2.2.1 Homology-based (HB) analysis
Sequence homology search can be used to identify sequences that are closely or distantly related to known enzymes. The method holds significant potential for discovering novel functional homologs of known enzymes [2]. The approach is not only effective in expanding homologs of known enzymes but also capable of searching for enzymes with unique functions. The search is typically conducted on the sequences deposited in public databases, including Pfam, RefSeq, UniPort, and NCBI non-redundant protein (NCBI-nr). Due to inadequate annotations in most publicly available databases, the search results may include hits that are incorrectly annotated [15], thus the results must be manually curated. Several tools have been developed to facilitate the search for closely related sequences, including BLAST [40], DIAMOND [41], and USEARCH [42]. Search algorithms based on either profile Hidden Markov Models (HMMs) such as HMMER [43] or position-specific scoring matrices such as PSI-BLAST [44] can be utilized to identify distantly related sequences. In addition, automated annotation platforms such as MetaHMM [45] and ANASTASIA [46] have been developed to facilitate enzyme discovery through homology-based search. The success of the method hinges on selecting the appropriate target database for the homology search and ensuring the accuracy of annotations for the sequences within that database.

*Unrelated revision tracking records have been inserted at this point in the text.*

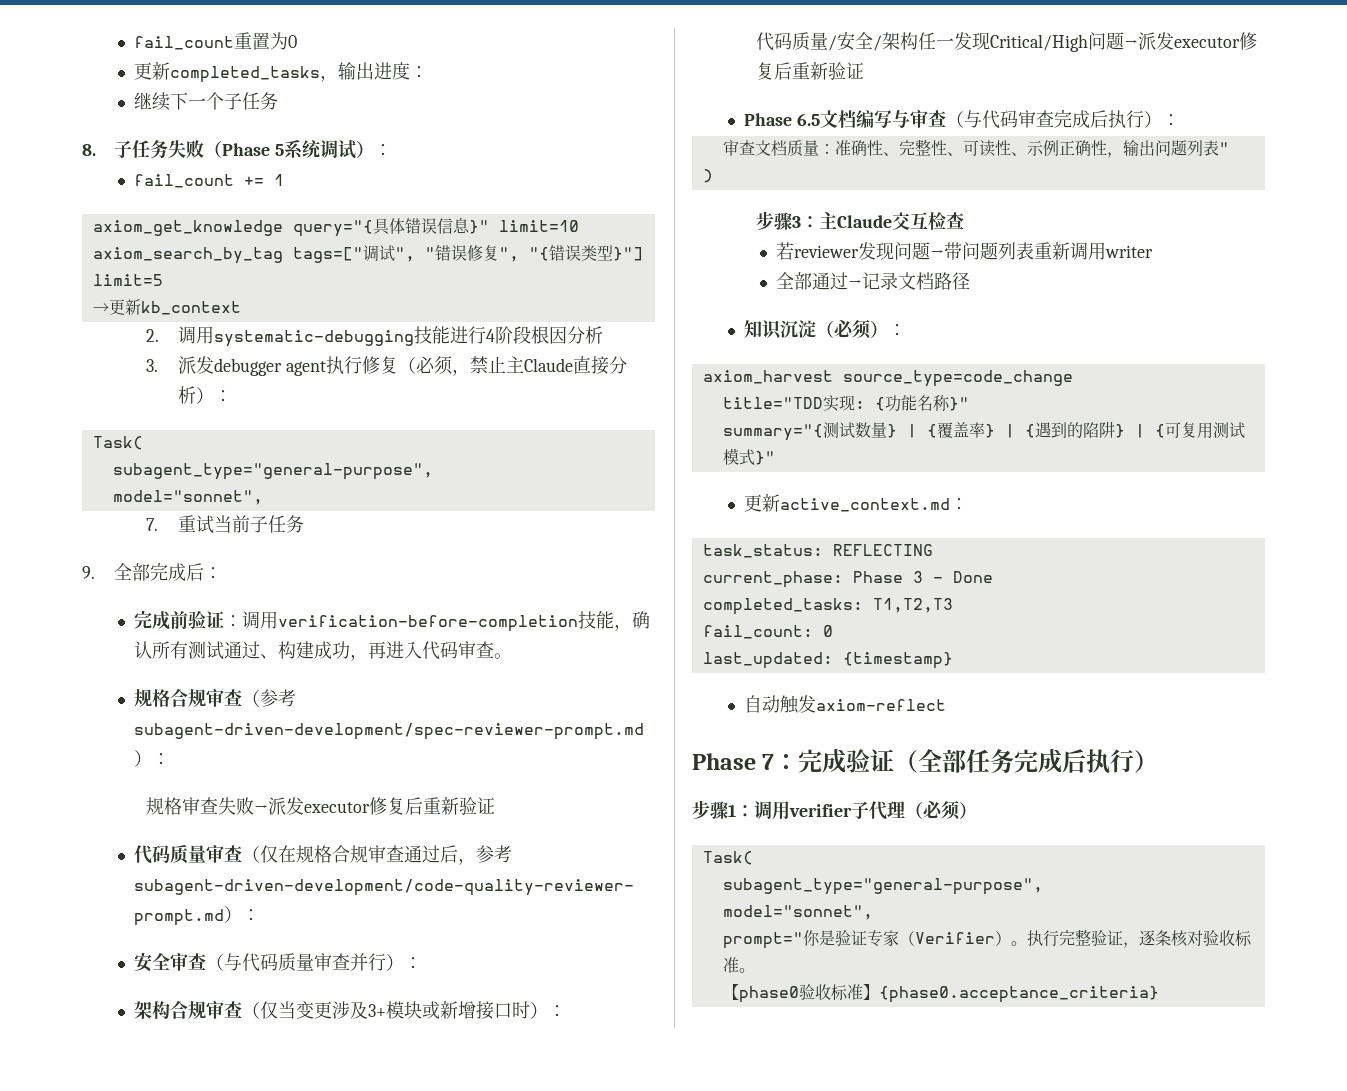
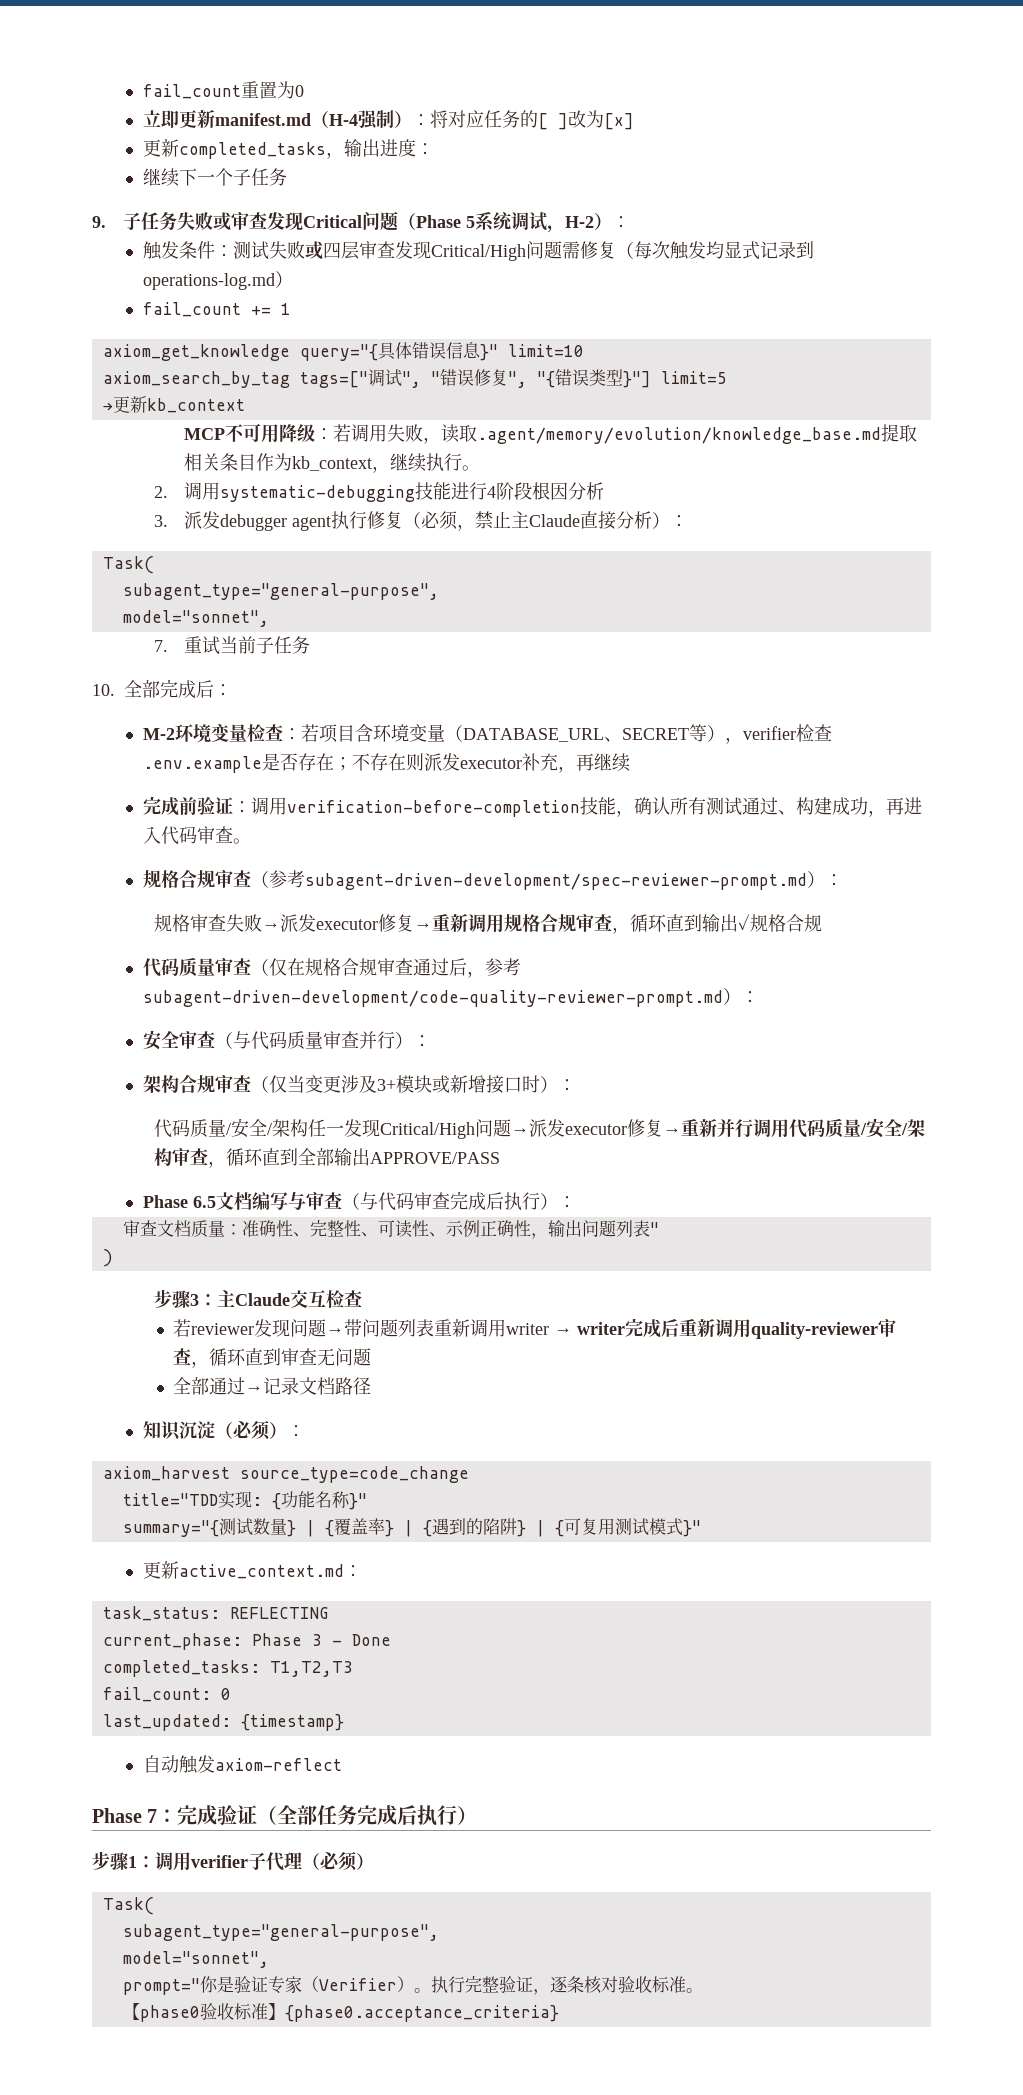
+ 立即更新manifest.md（H-4强制）：将对应任务的[ ]改为[x]
- 8.子任务失败（Phase 5系统调试）：
+ 9.子任务失败或审查发现Critical问题（Phase 5系统调试，H-2）：
+ 触发条件：测试失败或四层审查发现Critical/High问题需修复（每次触发均显式记录到operations-log.md）
+ MCP不可用降级：若调用失败，读取.agent/memory/evolution/knowledge_base.md提取相关条目作为kb_context，继续执行。
- 9.全部完成后：
+ 10.全部完成后：
+ M-2环境变量检查：若项目含环境变量（DATABASE_URL、SECRET等），verifier检查.env.example是否存在；不存在则派发executor补充，再继续
- 规格审查失败→派发executor修复后重新验证
+ 规格审查失败→派发executor修复→重新调用规格合规审查，循环直到输出✓规格合规
- 代码质量/安全/架构任一发现Critical/High问题→派发executor修复后重新验证
+ 代码质量/安全/架构任一发现Critical/High问题→派发executor修复→重新并行调用代码质量/安全/架构审查，循环直到全部输出APPROVE/PASS
- 若reviewer发现问题→带问题列表重新调用writer
+ 若reviewer发现问题→带问题列表重新调用writer → writer完成后重新调用quality-reviewer审查，循环直到审查无问题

The sequence homology search can be utilized to narrow down a large set of ORFs predicted in a complex metagenome dataset, specifically focusing on enzymes with unique functional characteristics, including thermostability, pH stability, specific activity, and more [47]. In a study by Elbehery et al. [48], HB analysis was carried out to identify two antibiotic resistance genes from the metagenome of Atlantis II Deep Red Sea brine pool. Protein-coding sequences were annotated against sequences deposited in the Comprehensive Antibiotic Resistance Database (CARD, https://card.mcmaster.ca/) using BLASTx, leading to the successful identification of two ORFs encoding a class A beta-lactamase and an aminoglycoside-3’ phosphotransferase. The properties of these enzymes were further elucidated through 3D structure prediction. Garg et al. [49] applied HB analysis to identify a novel cellulase (Cel5R) from a soil metagenome. The enzyme was subsequently characterized for its salt- and heat-stable properties. The 3D structure of the enzyme was determined through crystallography. In the landmark study leading to the development of the ANASTASIA platform, a novel esterase named EstDZ4 was mined in a hot spring metagenome [46]. The HB analysis proved successful in identifying EstDZ4, which showed thermostable properties, making it a promising candidate for biotechnological application. The result of this study demonstrated the efficacy of in-silico analyses in identifying enzymes that exhibit remote similarity to known sequences.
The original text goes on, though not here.